A startup at Seed stage has almost nothing in common — operationally, strategically, or psychologically — with a startup at Series A.
The metrics are different. The team dynamics are different. The founder’s primary job is different. The decision horizons are different.
Yet most founders apply the same planning system across all of these stages, tweaking it at the margins without ever rethinking the underlying architecture. When the system stops working, they blame themselves rather than the mismatch.
The framework we call STAGE is designed to solve this. It is a five-component planning architecture that founders recalibrate at each stage transition — not a fixed system, but a system for building the right system for your current moment.
The Core Problem: Planning Systems Have Stage Assumptions Built In
Every productivity framework contains hidden assumptions about the planner’s context.

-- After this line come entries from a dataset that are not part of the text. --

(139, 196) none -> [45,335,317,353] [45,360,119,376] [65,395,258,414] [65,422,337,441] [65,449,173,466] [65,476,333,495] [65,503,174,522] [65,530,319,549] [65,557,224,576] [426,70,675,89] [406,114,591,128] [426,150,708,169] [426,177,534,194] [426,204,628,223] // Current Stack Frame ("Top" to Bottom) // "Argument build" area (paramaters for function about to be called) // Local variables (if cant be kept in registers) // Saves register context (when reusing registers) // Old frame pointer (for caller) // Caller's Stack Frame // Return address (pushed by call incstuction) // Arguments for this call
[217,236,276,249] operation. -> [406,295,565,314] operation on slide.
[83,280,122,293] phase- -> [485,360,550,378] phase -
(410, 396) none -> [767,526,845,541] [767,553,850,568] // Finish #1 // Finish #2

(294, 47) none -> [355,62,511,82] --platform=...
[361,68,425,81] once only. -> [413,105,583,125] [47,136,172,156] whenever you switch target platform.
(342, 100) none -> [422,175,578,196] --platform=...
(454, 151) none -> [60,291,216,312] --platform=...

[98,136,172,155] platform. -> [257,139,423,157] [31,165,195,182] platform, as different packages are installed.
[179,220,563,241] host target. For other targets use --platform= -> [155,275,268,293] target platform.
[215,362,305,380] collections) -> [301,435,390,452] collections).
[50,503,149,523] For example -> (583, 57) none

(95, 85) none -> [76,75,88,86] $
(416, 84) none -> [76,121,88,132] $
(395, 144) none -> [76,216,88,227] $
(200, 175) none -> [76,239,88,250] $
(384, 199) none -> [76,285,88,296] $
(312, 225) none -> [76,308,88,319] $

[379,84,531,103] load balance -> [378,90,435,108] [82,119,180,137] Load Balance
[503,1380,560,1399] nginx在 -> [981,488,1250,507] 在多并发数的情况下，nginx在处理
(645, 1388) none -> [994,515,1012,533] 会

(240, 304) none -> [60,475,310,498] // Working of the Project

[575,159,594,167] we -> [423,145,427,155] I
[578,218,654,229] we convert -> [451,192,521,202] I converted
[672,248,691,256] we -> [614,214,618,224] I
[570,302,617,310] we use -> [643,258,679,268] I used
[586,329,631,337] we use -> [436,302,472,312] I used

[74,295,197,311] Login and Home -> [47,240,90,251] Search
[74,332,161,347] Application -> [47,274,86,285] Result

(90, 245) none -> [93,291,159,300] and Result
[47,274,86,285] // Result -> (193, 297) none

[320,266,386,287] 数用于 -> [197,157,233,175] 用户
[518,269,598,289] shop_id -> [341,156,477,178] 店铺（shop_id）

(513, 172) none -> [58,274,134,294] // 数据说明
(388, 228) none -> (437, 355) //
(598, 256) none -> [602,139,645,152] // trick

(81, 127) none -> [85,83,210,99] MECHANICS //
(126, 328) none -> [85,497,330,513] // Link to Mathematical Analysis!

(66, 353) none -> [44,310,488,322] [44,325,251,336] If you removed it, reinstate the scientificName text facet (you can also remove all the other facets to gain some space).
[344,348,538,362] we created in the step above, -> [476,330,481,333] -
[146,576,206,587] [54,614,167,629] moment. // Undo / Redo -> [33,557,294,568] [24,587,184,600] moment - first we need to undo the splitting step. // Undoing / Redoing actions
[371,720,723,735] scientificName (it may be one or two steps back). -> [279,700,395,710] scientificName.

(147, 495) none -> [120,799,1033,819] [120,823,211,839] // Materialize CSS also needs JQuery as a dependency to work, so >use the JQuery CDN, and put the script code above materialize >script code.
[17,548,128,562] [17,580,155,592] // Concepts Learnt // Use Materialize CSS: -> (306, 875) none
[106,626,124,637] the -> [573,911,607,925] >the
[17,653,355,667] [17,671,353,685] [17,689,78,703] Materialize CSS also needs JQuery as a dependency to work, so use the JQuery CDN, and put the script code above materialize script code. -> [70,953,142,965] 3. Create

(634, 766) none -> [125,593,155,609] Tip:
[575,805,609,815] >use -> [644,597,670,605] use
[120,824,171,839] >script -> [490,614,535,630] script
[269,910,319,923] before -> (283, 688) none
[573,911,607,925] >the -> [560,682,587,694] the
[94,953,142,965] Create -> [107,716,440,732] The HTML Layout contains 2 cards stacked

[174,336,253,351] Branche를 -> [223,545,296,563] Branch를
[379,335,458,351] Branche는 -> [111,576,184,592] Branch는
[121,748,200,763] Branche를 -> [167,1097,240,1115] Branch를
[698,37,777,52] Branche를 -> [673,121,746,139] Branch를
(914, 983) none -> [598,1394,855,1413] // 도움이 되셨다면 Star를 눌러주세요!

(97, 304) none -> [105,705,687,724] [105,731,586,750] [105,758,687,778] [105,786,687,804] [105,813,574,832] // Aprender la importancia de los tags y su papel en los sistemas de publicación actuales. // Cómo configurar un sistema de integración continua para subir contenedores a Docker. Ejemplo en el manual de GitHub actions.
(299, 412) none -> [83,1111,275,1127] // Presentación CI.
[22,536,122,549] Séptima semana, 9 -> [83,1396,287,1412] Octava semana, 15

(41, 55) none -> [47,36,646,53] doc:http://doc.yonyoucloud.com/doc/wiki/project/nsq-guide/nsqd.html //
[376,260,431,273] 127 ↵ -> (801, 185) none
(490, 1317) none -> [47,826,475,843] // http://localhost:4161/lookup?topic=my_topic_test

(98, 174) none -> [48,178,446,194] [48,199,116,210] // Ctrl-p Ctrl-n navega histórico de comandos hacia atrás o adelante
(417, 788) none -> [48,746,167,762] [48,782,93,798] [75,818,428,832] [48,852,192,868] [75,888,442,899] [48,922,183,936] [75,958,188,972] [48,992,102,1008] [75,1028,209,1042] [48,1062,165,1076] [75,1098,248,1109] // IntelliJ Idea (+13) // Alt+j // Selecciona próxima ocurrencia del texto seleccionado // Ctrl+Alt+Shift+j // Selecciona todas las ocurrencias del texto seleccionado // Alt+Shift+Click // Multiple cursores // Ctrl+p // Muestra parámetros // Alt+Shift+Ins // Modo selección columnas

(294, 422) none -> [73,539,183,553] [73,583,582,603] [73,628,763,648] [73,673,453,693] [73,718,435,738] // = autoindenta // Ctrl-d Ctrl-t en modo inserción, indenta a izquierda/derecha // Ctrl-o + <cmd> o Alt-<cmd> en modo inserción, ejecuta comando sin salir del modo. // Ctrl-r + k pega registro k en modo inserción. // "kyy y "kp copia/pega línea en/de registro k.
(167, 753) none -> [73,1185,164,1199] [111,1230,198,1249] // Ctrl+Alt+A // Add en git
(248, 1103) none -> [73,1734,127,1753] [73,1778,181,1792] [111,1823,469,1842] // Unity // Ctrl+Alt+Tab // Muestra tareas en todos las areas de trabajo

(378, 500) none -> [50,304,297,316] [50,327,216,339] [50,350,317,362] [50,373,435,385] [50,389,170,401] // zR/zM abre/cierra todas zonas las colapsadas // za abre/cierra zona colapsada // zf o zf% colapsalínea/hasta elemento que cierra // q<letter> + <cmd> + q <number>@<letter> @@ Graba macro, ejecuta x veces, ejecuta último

David Allen’s Getting Things Done assumes you have a relatively stable set of responsibilities and a consistent inbox. The Eisenhower Matrix assumes you have time to both do urgent things and plan less-urgent ones. OKRs assume a team of sufficient size to have departmental sub-goals worth aligning.
None of these assumptions hold equally across startup stages.
At Idea stage, your context changes so fast that a structured GTD system becomes bureaucratic overhead. At Scale, something like the Eisenhower Matrix is almost useless — your “urgent and important” quadrant contains things that would never qualify as your direct work if you’ve correctly built your leadership team.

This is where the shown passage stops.